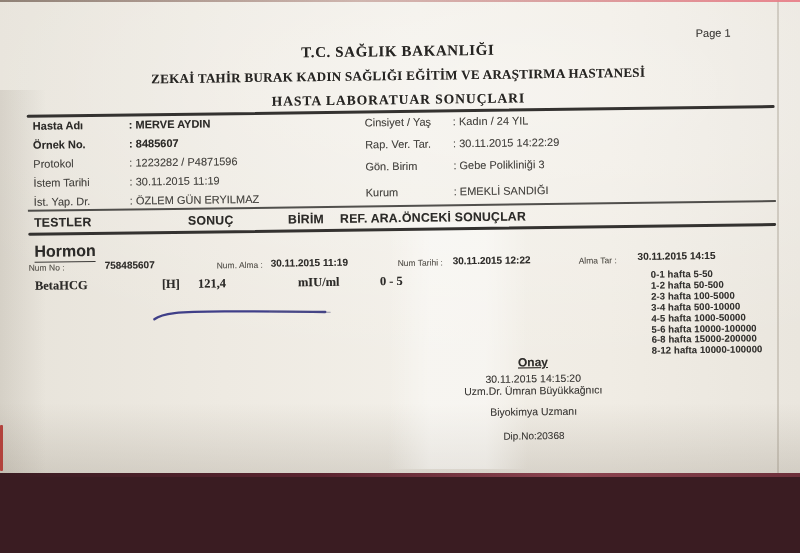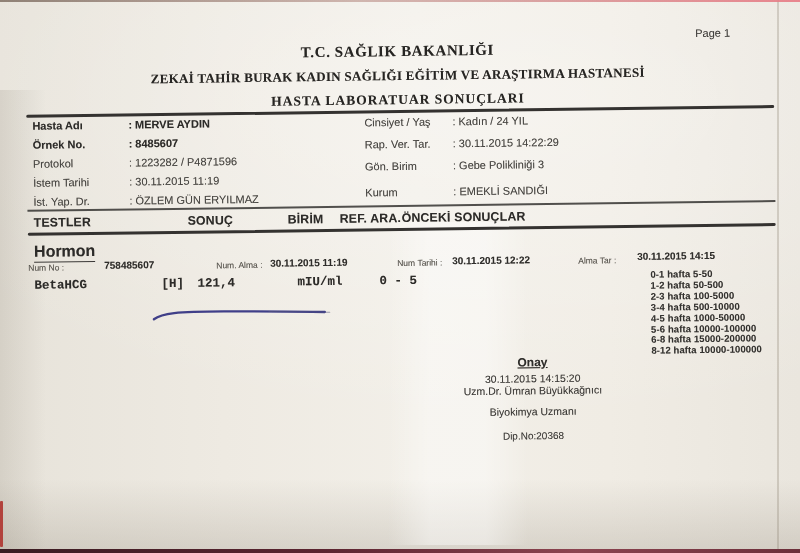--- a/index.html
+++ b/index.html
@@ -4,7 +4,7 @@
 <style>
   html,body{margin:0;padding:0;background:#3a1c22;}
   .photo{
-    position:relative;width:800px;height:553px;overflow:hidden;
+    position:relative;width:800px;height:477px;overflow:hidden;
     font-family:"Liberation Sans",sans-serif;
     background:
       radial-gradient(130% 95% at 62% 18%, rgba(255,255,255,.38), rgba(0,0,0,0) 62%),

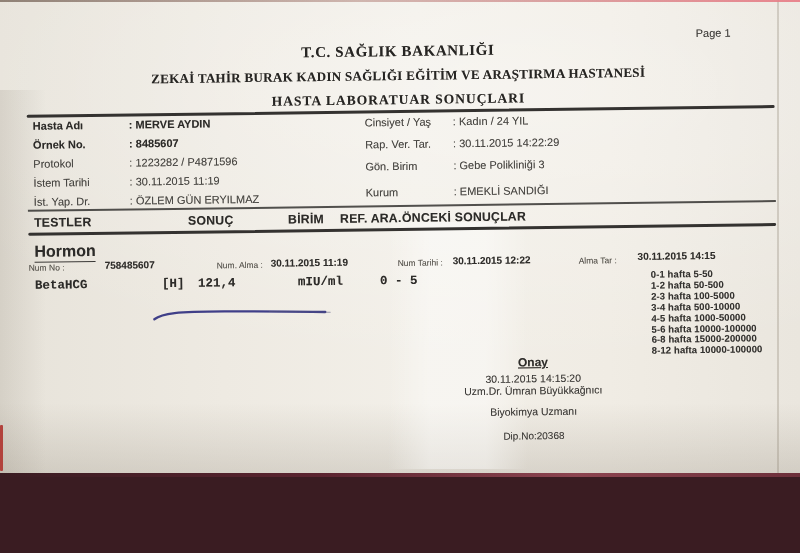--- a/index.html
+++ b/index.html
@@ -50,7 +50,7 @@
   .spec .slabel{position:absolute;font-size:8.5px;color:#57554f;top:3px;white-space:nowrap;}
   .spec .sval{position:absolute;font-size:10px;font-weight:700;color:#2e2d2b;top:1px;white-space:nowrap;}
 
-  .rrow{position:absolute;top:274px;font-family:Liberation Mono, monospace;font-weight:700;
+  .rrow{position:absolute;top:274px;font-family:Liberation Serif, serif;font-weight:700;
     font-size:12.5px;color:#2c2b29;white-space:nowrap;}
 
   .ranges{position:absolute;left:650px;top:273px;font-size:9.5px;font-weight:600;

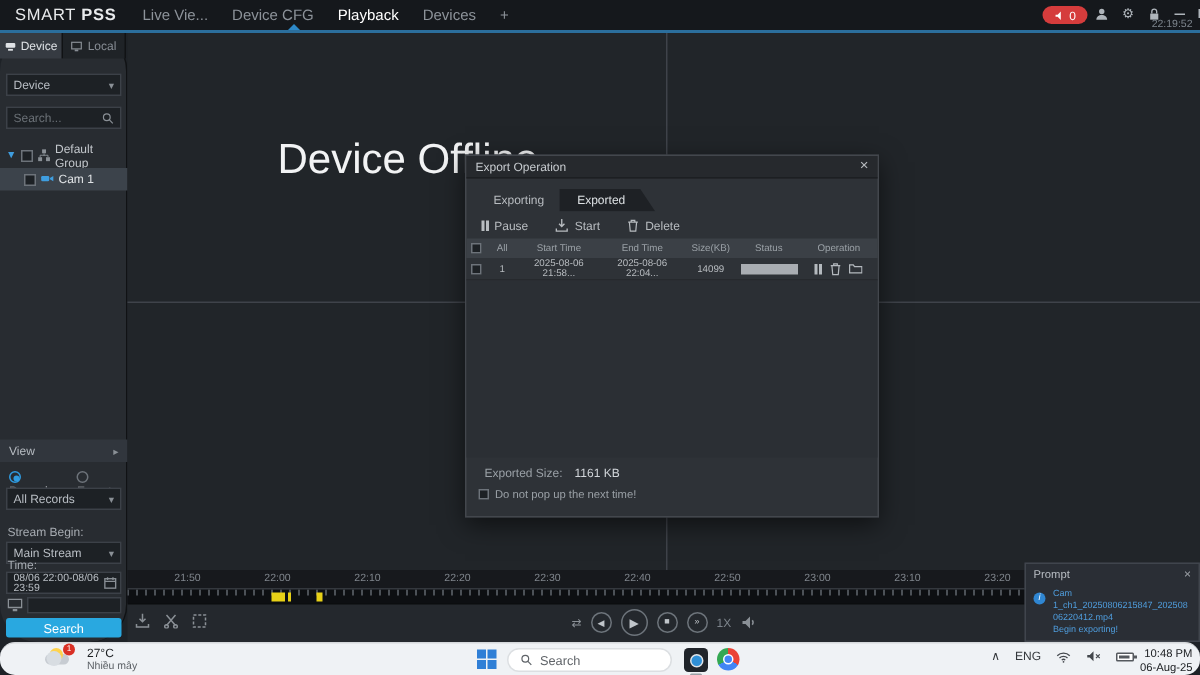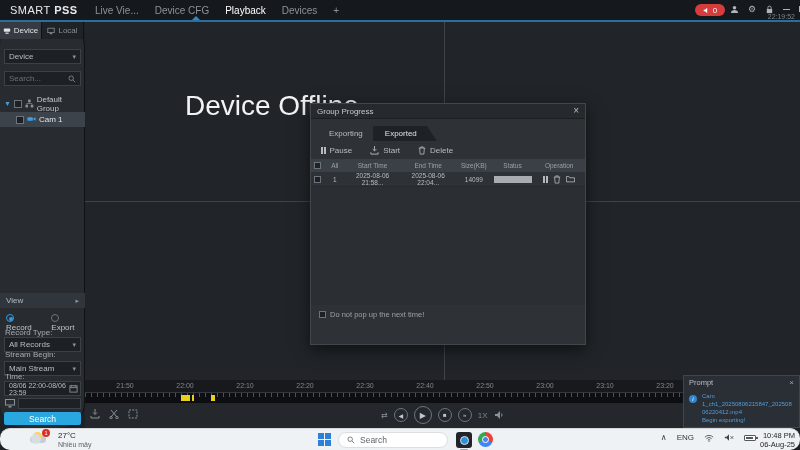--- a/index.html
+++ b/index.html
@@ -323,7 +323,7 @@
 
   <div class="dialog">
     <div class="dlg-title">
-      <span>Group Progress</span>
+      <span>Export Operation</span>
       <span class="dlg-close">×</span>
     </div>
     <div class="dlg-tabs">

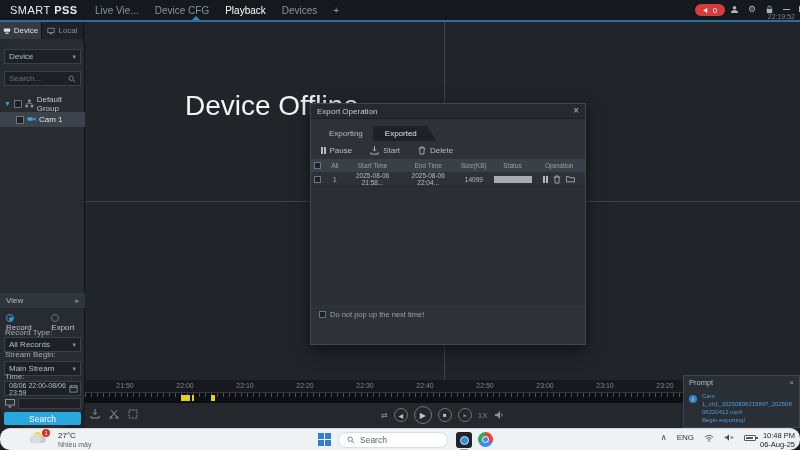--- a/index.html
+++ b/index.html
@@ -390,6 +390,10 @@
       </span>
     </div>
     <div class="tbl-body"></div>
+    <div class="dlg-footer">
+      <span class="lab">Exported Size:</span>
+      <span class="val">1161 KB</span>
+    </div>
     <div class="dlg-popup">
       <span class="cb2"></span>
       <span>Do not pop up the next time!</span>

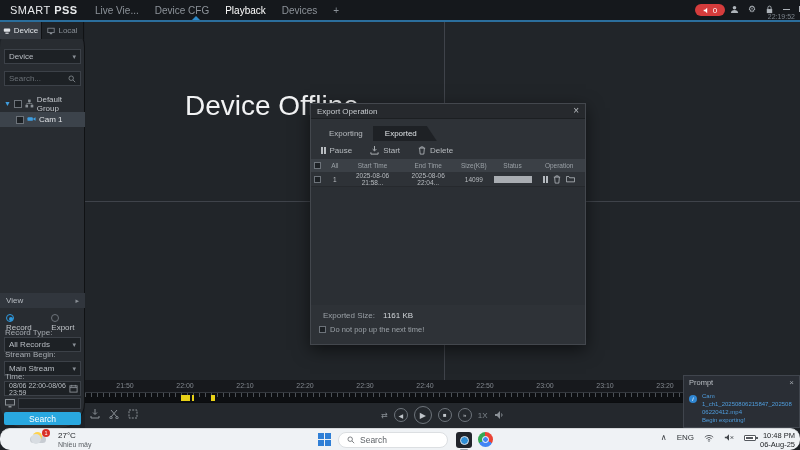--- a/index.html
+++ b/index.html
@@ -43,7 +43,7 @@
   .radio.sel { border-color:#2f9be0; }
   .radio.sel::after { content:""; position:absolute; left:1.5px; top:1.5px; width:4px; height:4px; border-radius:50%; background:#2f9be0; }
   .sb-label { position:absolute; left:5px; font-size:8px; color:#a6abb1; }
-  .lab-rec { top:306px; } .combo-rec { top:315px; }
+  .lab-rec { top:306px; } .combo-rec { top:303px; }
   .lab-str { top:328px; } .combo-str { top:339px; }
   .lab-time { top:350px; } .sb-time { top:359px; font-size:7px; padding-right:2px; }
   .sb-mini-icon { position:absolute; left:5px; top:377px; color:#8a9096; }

==

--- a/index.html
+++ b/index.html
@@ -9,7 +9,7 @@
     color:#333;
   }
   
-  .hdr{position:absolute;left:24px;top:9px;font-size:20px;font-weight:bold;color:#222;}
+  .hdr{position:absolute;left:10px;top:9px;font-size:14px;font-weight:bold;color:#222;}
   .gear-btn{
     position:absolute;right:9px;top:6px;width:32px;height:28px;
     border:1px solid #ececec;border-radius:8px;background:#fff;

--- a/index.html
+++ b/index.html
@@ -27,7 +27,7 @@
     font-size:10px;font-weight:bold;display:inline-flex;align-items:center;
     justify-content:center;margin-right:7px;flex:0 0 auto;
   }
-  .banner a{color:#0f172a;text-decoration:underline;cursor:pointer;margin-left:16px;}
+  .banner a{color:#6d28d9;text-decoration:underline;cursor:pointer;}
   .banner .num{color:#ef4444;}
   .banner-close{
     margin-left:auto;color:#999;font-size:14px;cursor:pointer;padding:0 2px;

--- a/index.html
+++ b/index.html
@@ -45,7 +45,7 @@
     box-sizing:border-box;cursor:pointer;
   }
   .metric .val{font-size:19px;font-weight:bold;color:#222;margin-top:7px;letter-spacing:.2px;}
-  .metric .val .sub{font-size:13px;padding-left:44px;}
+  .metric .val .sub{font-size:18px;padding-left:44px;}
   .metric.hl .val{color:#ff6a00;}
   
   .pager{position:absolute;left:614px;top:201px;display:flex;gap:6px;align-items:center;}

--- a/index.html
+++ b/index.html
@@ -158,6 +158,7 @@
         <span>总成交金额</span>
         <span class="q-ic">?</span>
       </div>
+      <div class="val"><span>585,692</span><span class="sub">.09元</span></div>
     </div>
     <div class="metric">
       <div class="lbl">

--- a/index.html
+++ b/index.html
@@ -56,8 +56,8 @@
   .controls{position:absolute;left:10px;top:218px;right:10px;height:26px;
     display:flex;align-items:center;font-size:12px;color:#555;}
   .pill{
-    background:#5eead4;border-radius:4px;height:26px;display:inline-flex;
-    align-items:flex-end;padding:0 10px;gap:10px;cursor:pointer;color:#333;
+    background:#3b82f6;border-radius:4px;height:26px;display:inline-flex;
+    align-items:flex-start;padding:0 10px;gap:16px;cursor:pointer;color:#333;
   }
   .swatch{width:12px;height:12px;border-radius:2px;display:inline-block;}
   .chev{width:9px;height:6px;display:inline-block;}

-- EXERCISE DIRECTIONS --
Please find how many lines in the records hold "white", then give that number with nothing else.

-- SOLUTION TO THIS EXERCISE --
3